Intuition
Random sample consensus (RANSAC) is one of the techniques that estimate model parameters while the data contains outliers. This technique is not very famous in statistical field, but has been widely used in computer vision. But why? This is also something I want to discuss in this post.
A year ago I was working on a project written in R, and wanted to use this technique; however, I was not able to find a package or immediate code in R, but in many other languages such as Matlab, Python and etc.
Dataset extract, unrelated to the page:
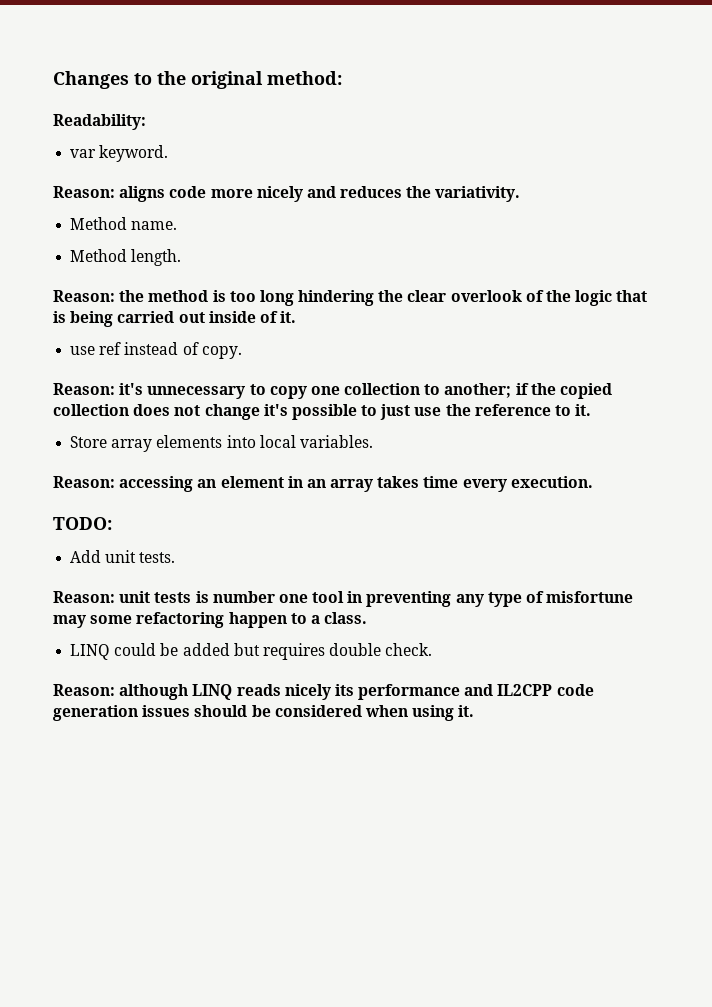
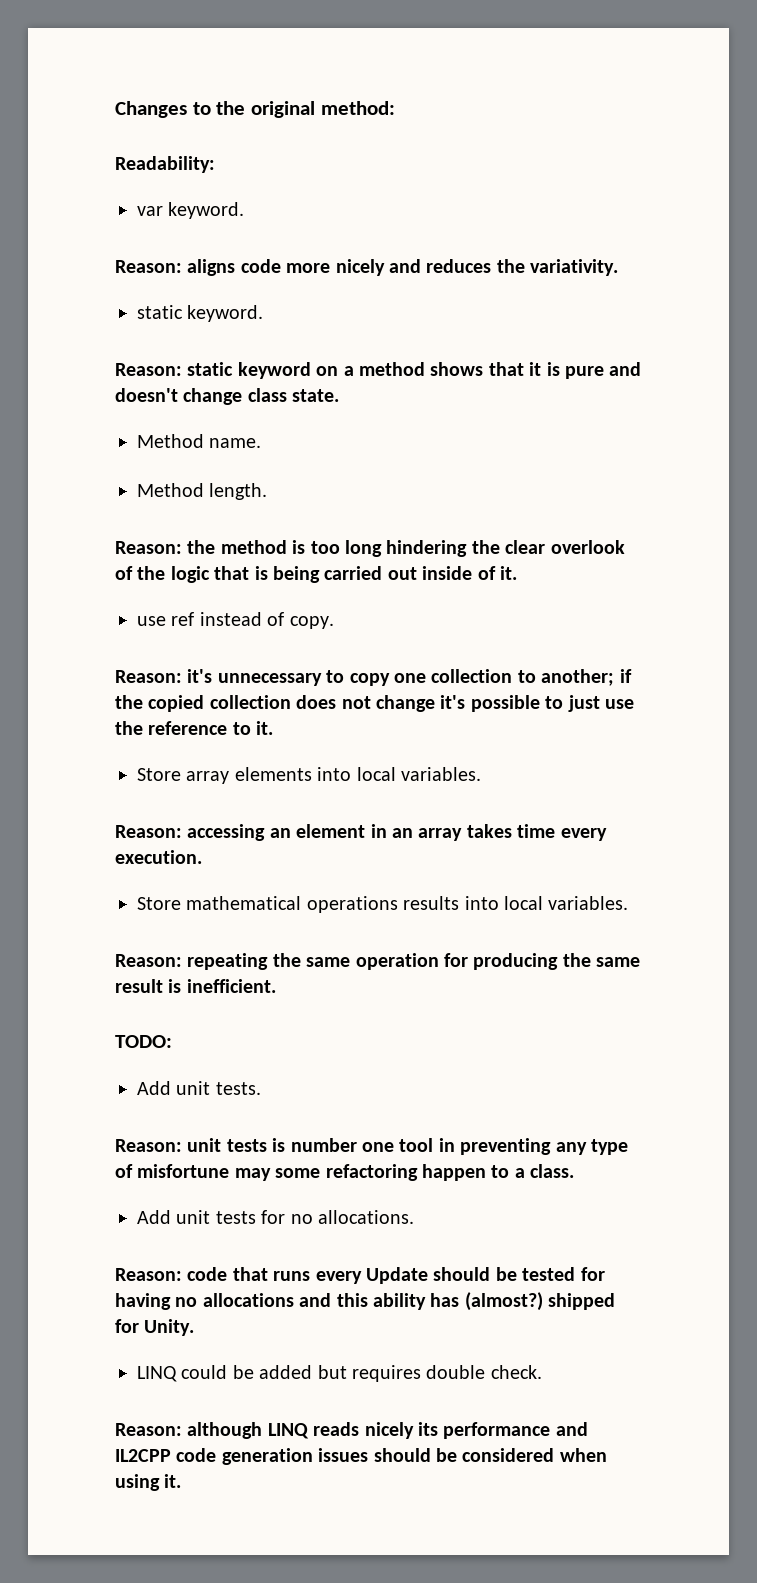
(521, 194) none -> [137,305,264,322] [115,362,642,379] [115,388,340,405] // static keyword. // Reason: static keyword on a method shows that it is pure and doesn't change class state.
(593, 482) none -> [137,896,629,913] [115,953,641,970] [115,979,276,993] // Store mathematical operations results into local variables. // Reason: repeating the same operation for producing the same result is inefficient.
(368, 618) none -> [137,1210,414,1224] [115,1267,605,1284] [115,1292,616,1311] [115,1319,195,1336] // Add unit tests for no allocations. // Reason: code that runs every Update should be tested for having no allocations and this ability has (almost?) shipped for Unity.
RANSAC's idea is intuitive and the implementation is simple, so I decided to code it up, but I had not actually worked on it until now.
suppressWarnings(suppressPackageStartupMessages({
library(gridExtra)
library(pryr)
library(ggplot2)
}))
First, we need to generate a dataset with trend and noise components, where the trend is 'clean' data points with strong signal and the noise is something that will potentially damage the signal. The noise data is uniformly distributed in a square grid as you can see below. 9 datasets are generated with different noise-to-clean ratios.
gen_dummy_data <- function(x, y, noise_ratio = 0.5) {
if(length(x) != length(y)) {
stop("Length of x and y have to be the same.")
}
n <- length(x)
trend <- data.frame(x = x, y = y)
noise <- data.frame(x = runif(noise_ratio*n, min(x), max(x)), y = runif(noise_ratio*n, min(y), max(y)))
df <- rbind(trend, noise)
df <- df[sample(1:nrow(df), nrow(df)), , drop = FALSE]
return(df)
}
seed = 1110
m = 100
x <- 1:m
y <- x + rnorm(m, 0, 3)
noise_ratio = c(0.25, 0.5, 1, 2, 3, 4, 5, 8, 10)
set.seed(seed)
df_list <- list()
do.call(partial(grid.arrange, nrow = 3),
lapply(noise_ratio, function(r) {
df <- gen_dummy_data(x, y, noise_ratio = r)
df_list[[as.character(r)]] <<- df
ggplot() +
geom_point(data = df, aes(x, y)) +
ggtitle(sprintf("noise_ratio = %s", r))
})
)
As noise ratio increases, it becomes harder to notice the trend. Let's see if RANSAC is able to detect the trend from the noisy background.
Code
The R code below is my own version of RANSAC which does not change its principle. This is the first draft of the code for prototype. Please review some materials (or at least Wikipedia) about this technique for more details.
Note: MAE is used for goodness of fit of a model The probablity that the algorithm selects only inliers in some iteration is set to be 0.99 to solve for the maximum number of iteration, k. The initial threshold value is set to be the median of absolute errors of a model fitted using all data points. Default noise ratio is 0.7 to derive other parameters if they are not provided.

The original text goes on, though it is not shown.